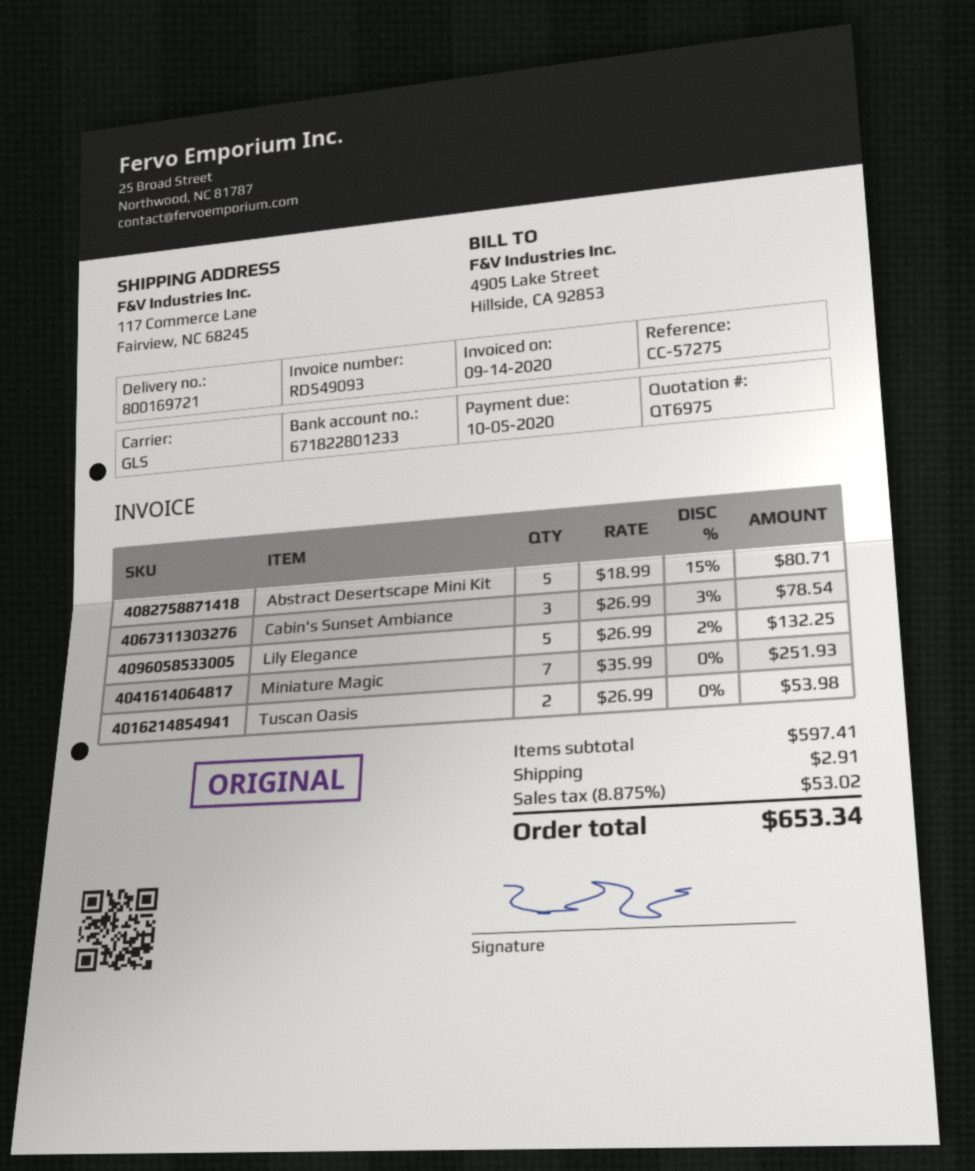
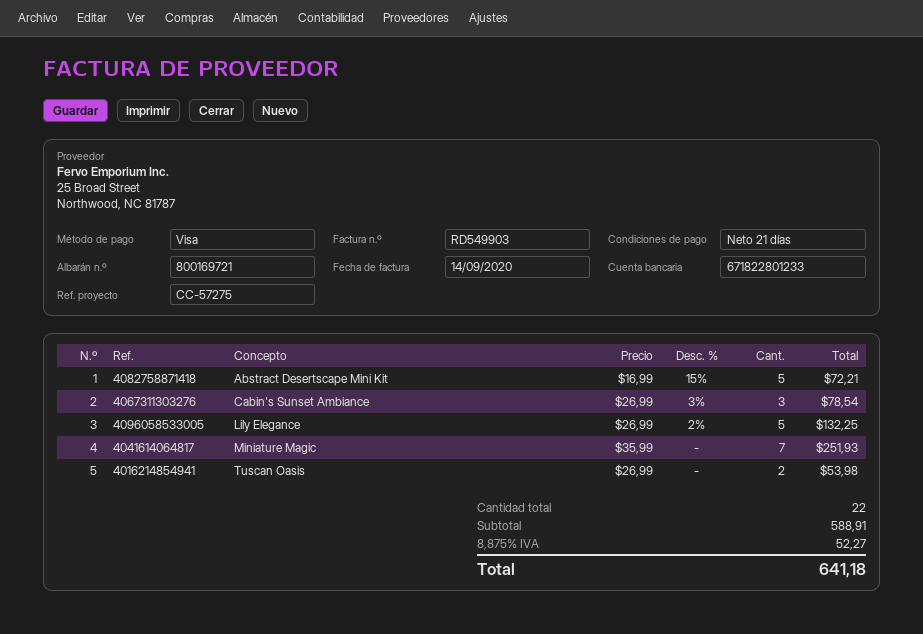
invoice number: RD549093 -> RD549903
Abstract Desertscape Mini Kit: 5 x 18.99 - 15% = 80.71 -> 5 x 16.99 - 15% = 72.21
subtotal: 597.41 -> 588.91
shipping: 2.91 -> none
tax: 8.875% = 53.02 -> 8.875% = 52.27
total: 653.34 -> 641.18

┄┄┄┄┄┄┄┄┄┄

- [Required work]: Only the text of the records belongs in your answer, repeated exactly; the pictures stay out.

- [Solution for this problem]:
invoice number: RD549093 -> RD549903
Abstract Desertscape Mini Kit: 5 x 18.99 - 15% = 80.71 -> 5 x 16.99 - 15% = 72.21
subtotal: 597.41 -> 588.91
shipping: 2.91 -> none
tax: 8.875% = 53.02 -> 8.875% = 52.27
total: 653.34 -> 641.18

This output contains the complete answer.